Mexico’s Teresa Sánchez, winner of a 2022 Sundance World Cinema Dramatic Special Jury Award for acting in Juan Pablo González’s “Dos Estaciones,” is set to star in the follow-up, his sophomore outing “Warm Water.”
Co-directed with Ana Isabel Fernández, co-writer of “Dos Estaciones,” “Warm Water” will also star Rafaela Fuentes, who played opposite Sánchez in “Dos Estaciones.”
Set up at Mexico’s Sin Sitio Cine, whose partners are González, Ilana Coleman, Makena Buchanan and Jamie Gonçalves, “Warm Water,” produced by Bruna Haddad (“La Hija de Todas Las Rabias,” “Dos Estaciones”) and Gonçalves, will be brought onto the market at the San Sebastian Europe-Latin American Co-Production Forum, where it ranks as one of its highest-profile projects.
In development and scheduled to shoot in fall 2024, “Warm Water” turns on Ana María, a renowned actress who, after a devastating break-up, reluctantly travels to the rural countryside in Mexico to lead an acting workshop.
When an enthusiastic participant with whom she has become close suddenly dies in a car accident, a series of strange events push Ana María to face her losses, the synopsis runs.
“‘Agua Caliente’ is a love letter to Isabel’s and my region of origin: the Highlands of Jalisco.
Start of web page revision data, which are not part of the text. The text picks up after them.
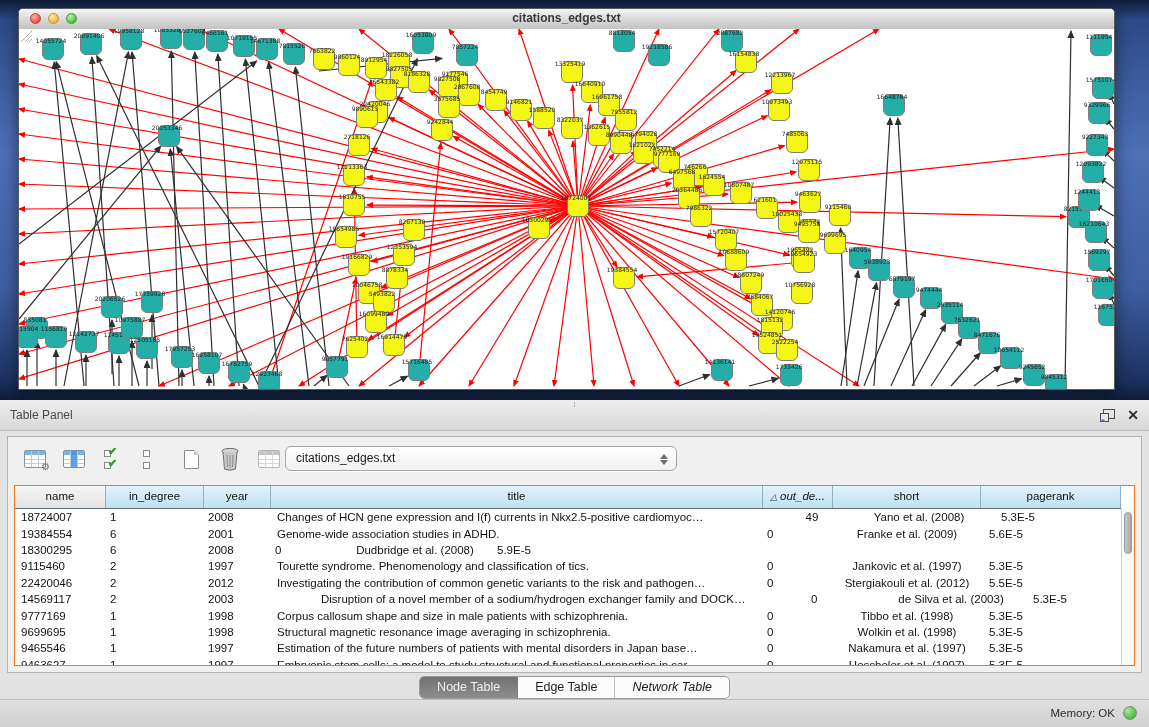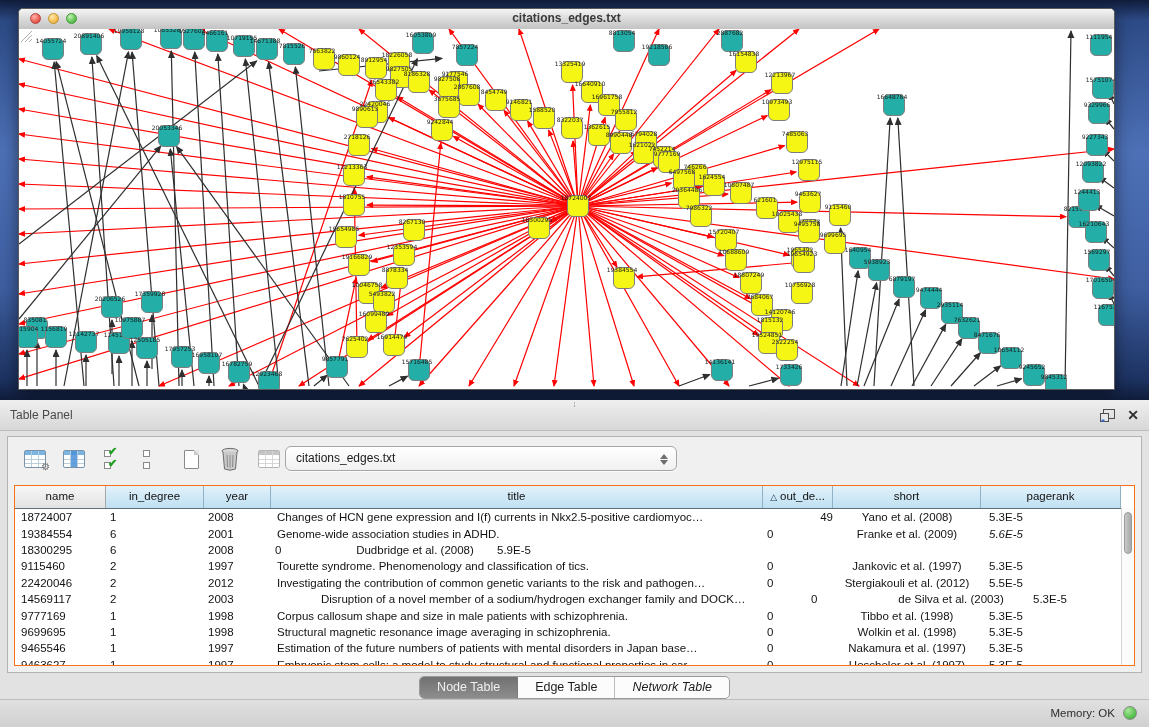"△ out_de..." div.th { font-style: none -> italic }
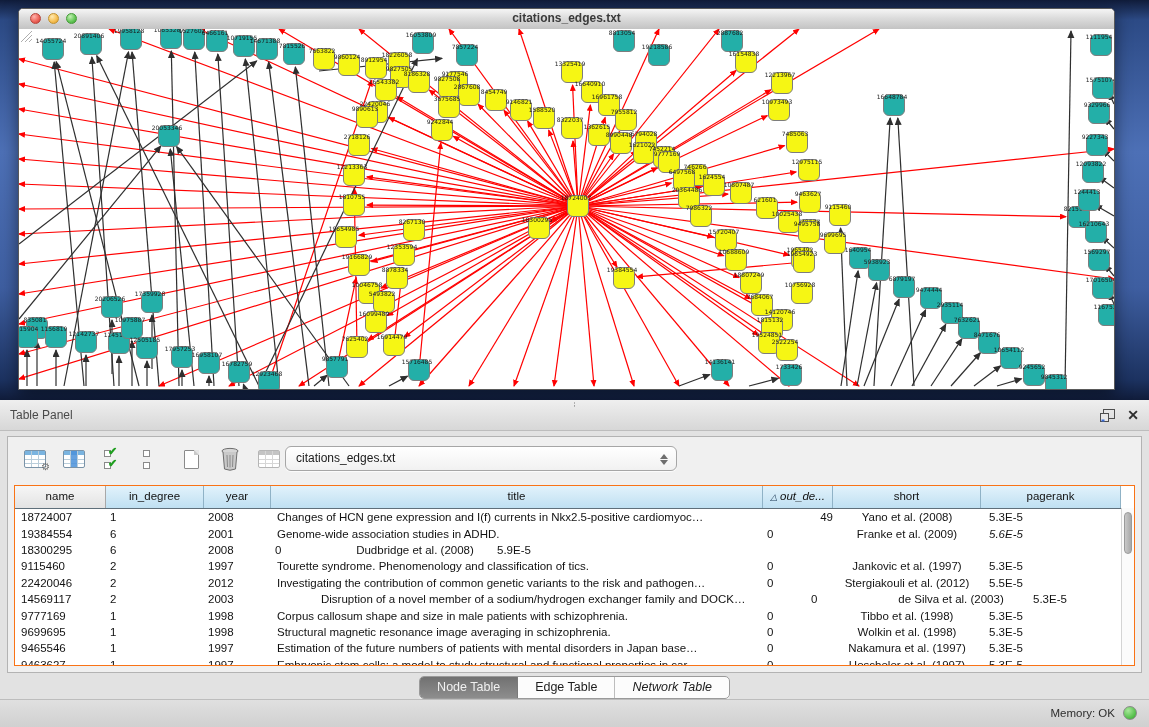"49" div.td { margin-left: none -> 12px; text-align: right -> center }
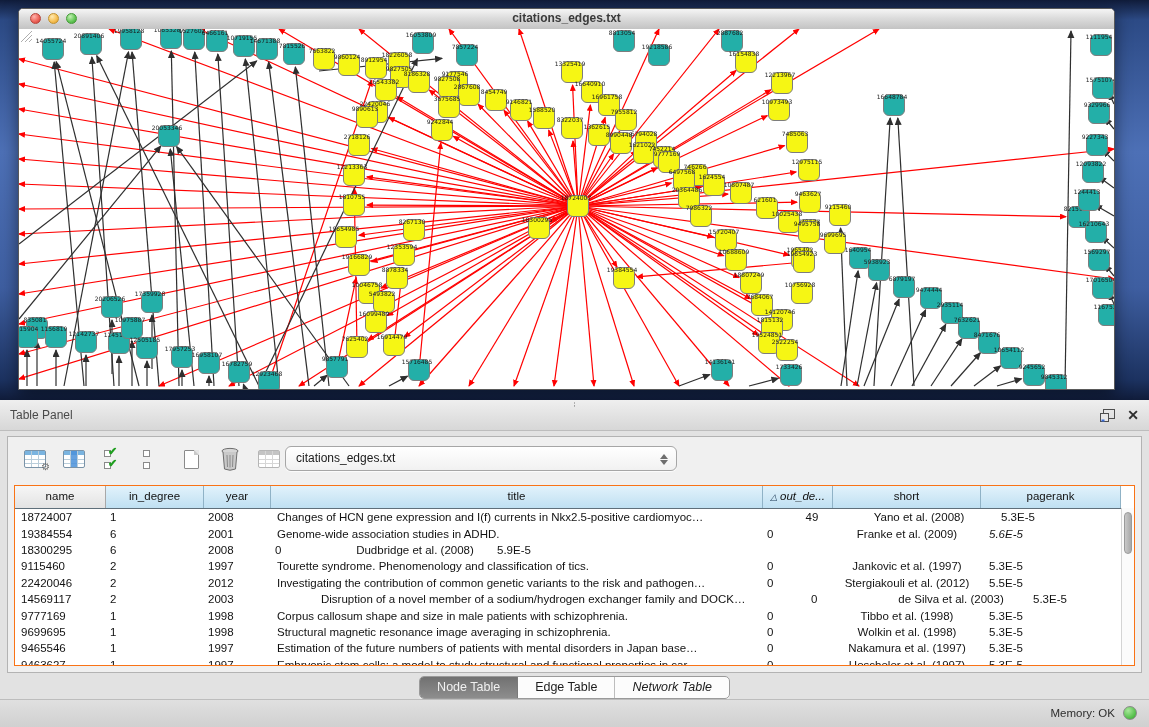"5.6E-5" div.td { font-style: italic -> none }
This is where all our cinematic work has taken place since 2014. It will be our second collaboration in a feature-length film — the first being ‘Dos estaciones’ (2022) — and our first as co-directors,” González told PvNew.
González’s feature debut, “Dos Estaciones” turned on 50-year-old Maria García (Sánchez), the tightly-coiled but resolute owner of ranch Dos Estaciones, the last of generations of Mexican-owned artisanal tequila plants, the remainder having been taken over by deep-pocketed U.S. tequila brands.
Fuentes played Garcia’s younger head of administration, whom Sánchez courts in a restrained fashion.
Impeccably shot, sometimes bearing a documentary edge and at others capturing the endless skies and cosy hills of Jalisco, “Dos Estaciones” cut through the clichés of the region to depict the disappearance of craft-driven tequila creation, steamrolled by the economies of scale of big U.S. corporations, as well as the Jalisco Highlands’ social nuances, which include larger sexual freedoms and greater social mobility in a still conservative environment.
In a relatively short film career – her first starring role was in Nicolas Pereda’s 2007 “Where Are Their Stories” – Sánchez has been consistently prized for her performances, scoring a Mexican Academy Ariel best actress nomination in 2012 for Pereda’s “Summer of Goliath” and an Ariel best supporting actress nomination in 2019 for Lila Avilés’ “The Chambermaid.”